= Beginning of Section =
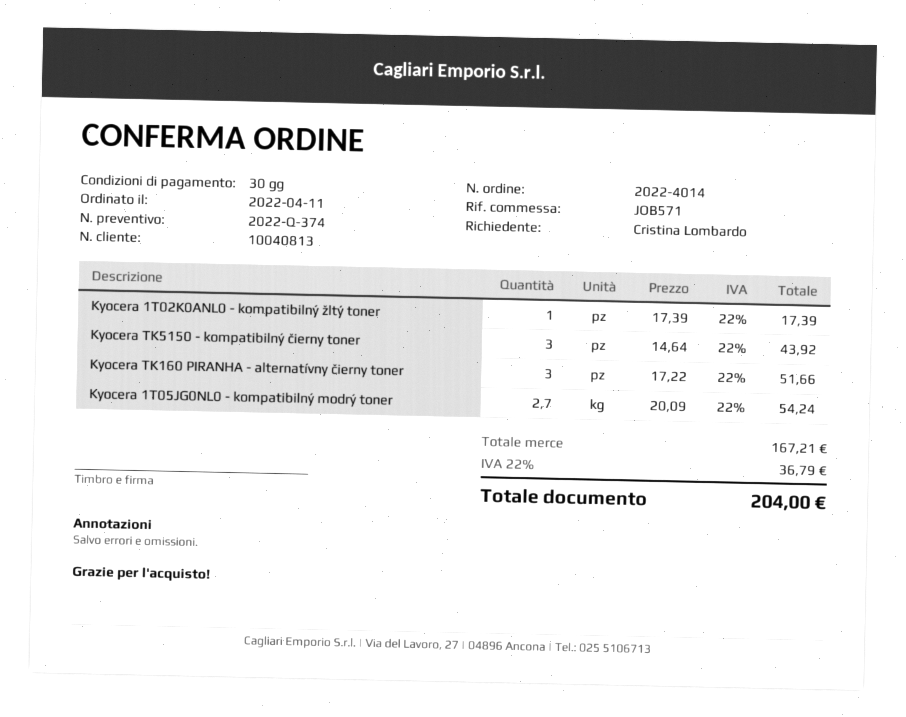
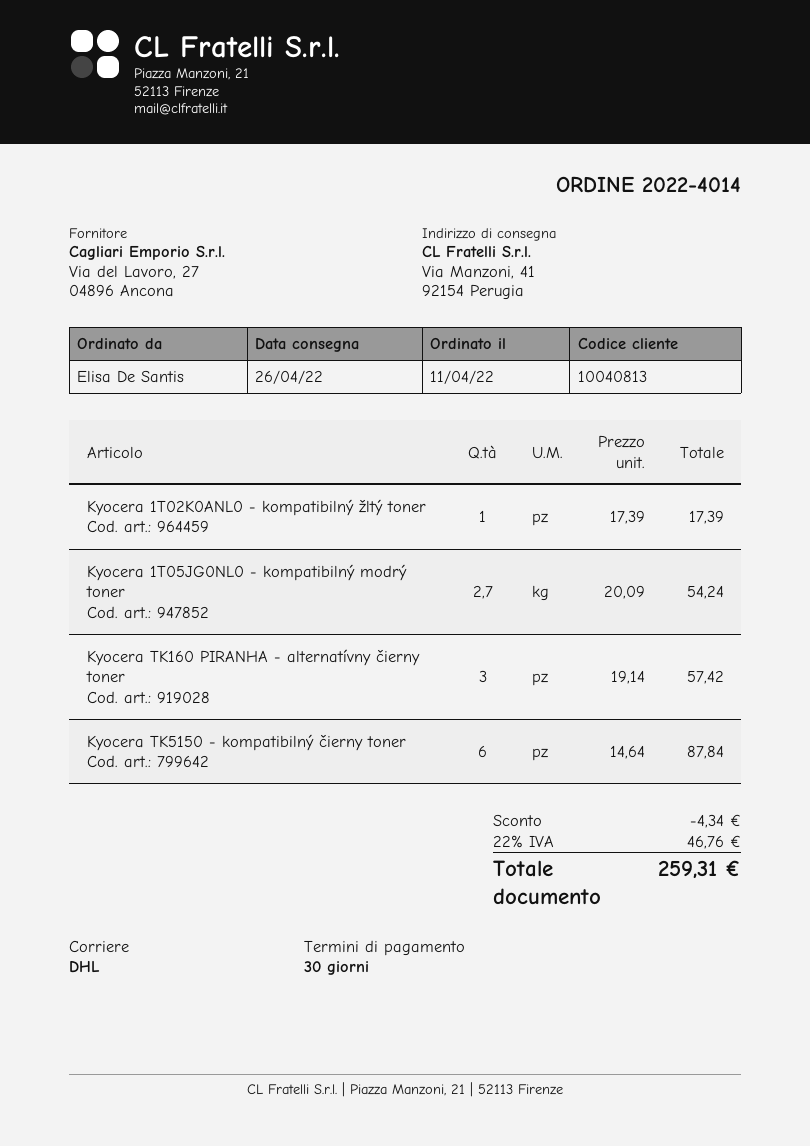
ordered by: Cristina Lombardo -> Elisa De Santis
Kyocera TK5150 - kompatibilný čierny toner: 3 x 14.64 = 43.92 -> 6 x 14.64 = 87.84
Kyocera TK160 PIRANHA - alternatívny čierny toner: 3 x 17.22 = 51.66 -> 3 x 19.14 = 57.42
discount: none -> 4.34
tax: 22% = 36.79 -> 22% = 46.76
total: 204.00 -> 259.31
= End of Section =
- _Instructions for the task_:
Please count up the lines above that include the string "toner" and respond with the total alone.

- _Finished task_:
2